I now know exactly how they will blow it … I mean do it.

The mock committee members were lodged in the same Gaylord Texan Hotel that will be used by the real committee. We drank from the same open bar and elbowed at the scrumptious buffet from which the real Tom Osborne can spoon-to-plate chicken fajitas and bread pudding. (Mock Pat Haden enjoyed seconds.)

We occupied the same boardroom committee members will use to make this season’s most important college football decisions. We received a three-ringed binder for this three-ring circus, which was stuffed with procedures, protocols and more statistical information than some of us wanted.

Arkansas Athletic Director Jeff Long, chairman of the playoff committee, flew in from Fayetteville to monitor the mock selection, which began at 8:15 a.m.

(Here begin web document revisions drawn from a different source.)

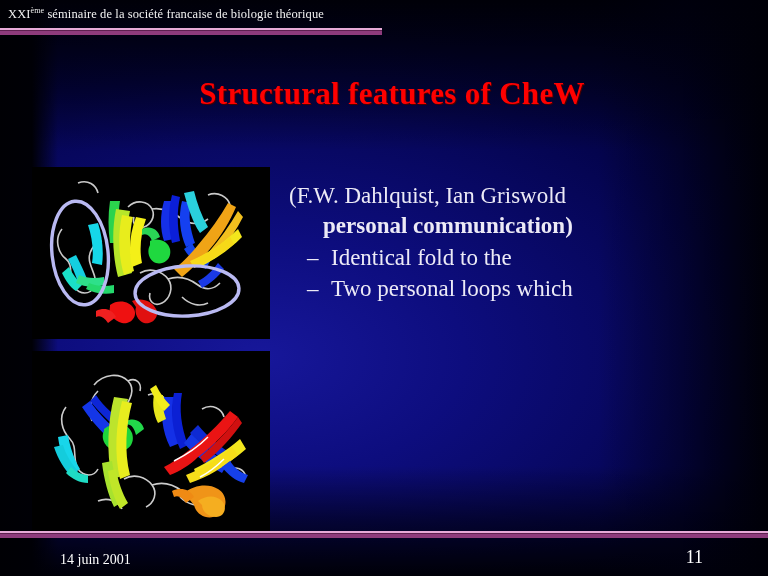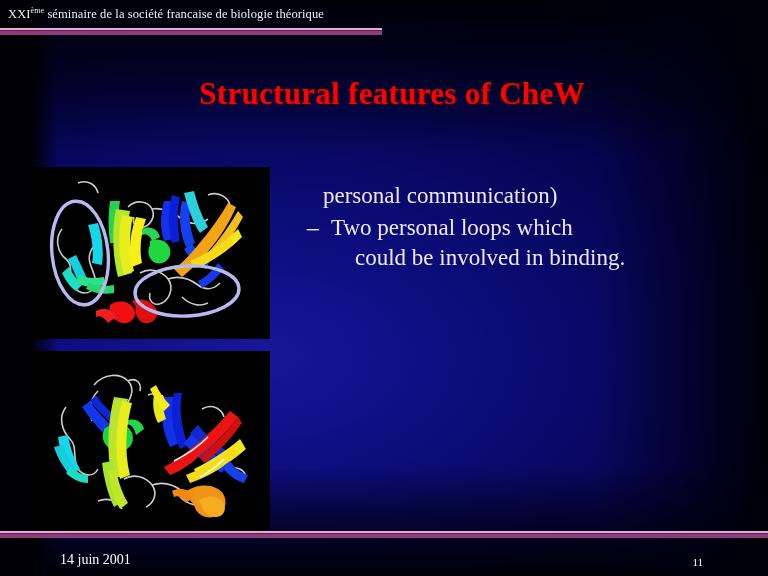--- a/index.html
+++ b/index.html
@@ -248,6 +248,7 @@
 
   <div id="body-text">
     <div class="lead">
+      <span>(F.W. Dahlquist, Ian Griswold</span>
       <span class="l2">personal communication)</span>
     </div>
     <ul>

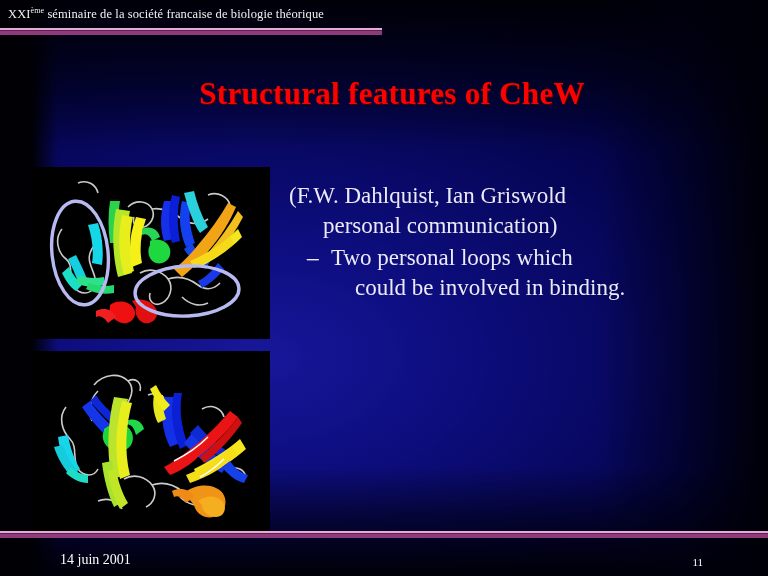--- a/index.html
+++ b/index.html
@@ -74,7 +74,7 @@
     color:#eceaf6; font-size:23px; line-height:1.30;
   }
   #body-text .lead{ padding-left:14px; text-indent:0; }
-  #body-text .lead .l2{ display:block; padding-left:34px; }
+  #body-text .lead .l2{ display:block; padding-left:34px;font-weight:bold; }
   #body-text ul{ list-style:none; margin-top:2px; }
   #body-text li{
     position:relative; padding-left:56px; margin-top:1px;

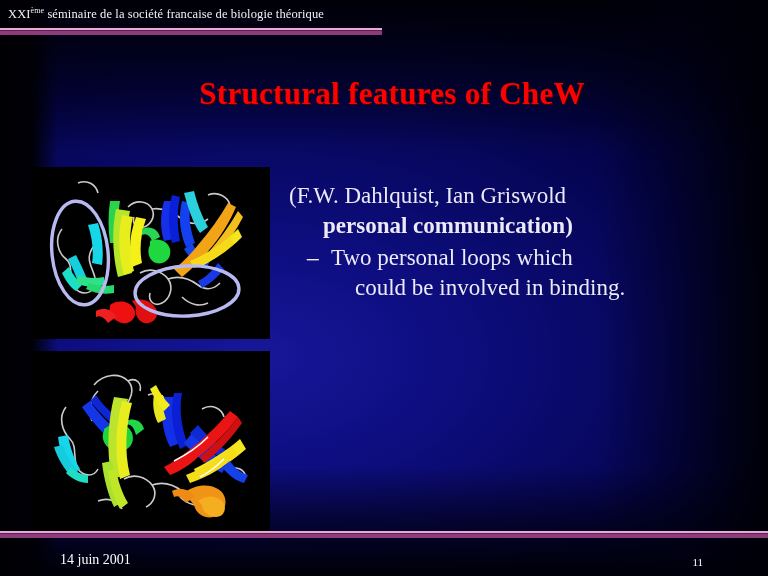--- a/index.html
+++ b/index.html
@@ -254,6 +254,7 @@
     <ul>
       <li>
         <span class="dash">–</span>
+        <span>Identical fold to the</span>
       </li>
       <li>
         <span class="dash">–</span>

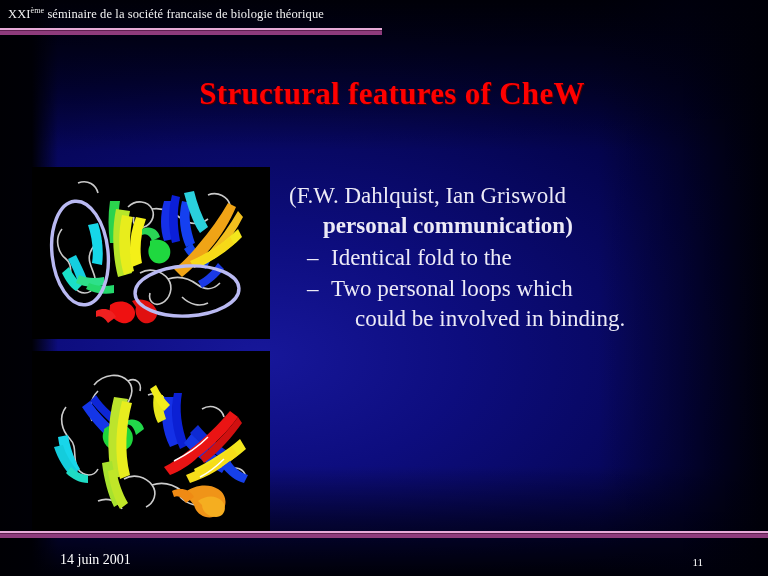--- a/index.html
+++ b/index.html
@@ -259,7 +259,6 @@
       <li>
         <span class="dash">–</span>
         <span>Two personal loops which</span>
-        <span class="cont">could be involved in binding.</span>
       </li>
     </ul>
   </div>

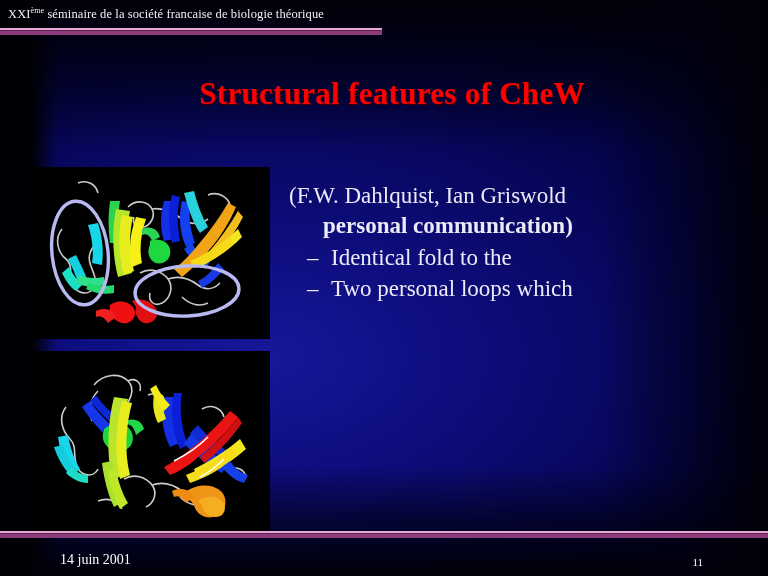--- a/index.html
+++ b/index.html
@@ -97,7 +97,7 @@
   }
   #footer-page{
     position:absolute; right:65px; bottom:8px;
-    font-size:11px; color:#ffffff;
+    font-size:18px; color:#ffffff;
   }
 </style>
 </head>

Oct. 9 with an invocation from Executive Director Bill Hancock: “You are now an official committee member.”

We each took on the identity of a member of the 13-person panel — since reduced to 12 after Archie Manning’s withdrawal because of a health issue.

Like Olivier as Hamlet, I was destined to play Haden and was seated to the left of Wisconsin Athletic Director Barry Alvarez, played by Jerry Palm of CBS Sports. Across the table to my left sat Condoleezza Rice, played by ESPN’s Heather Dinich.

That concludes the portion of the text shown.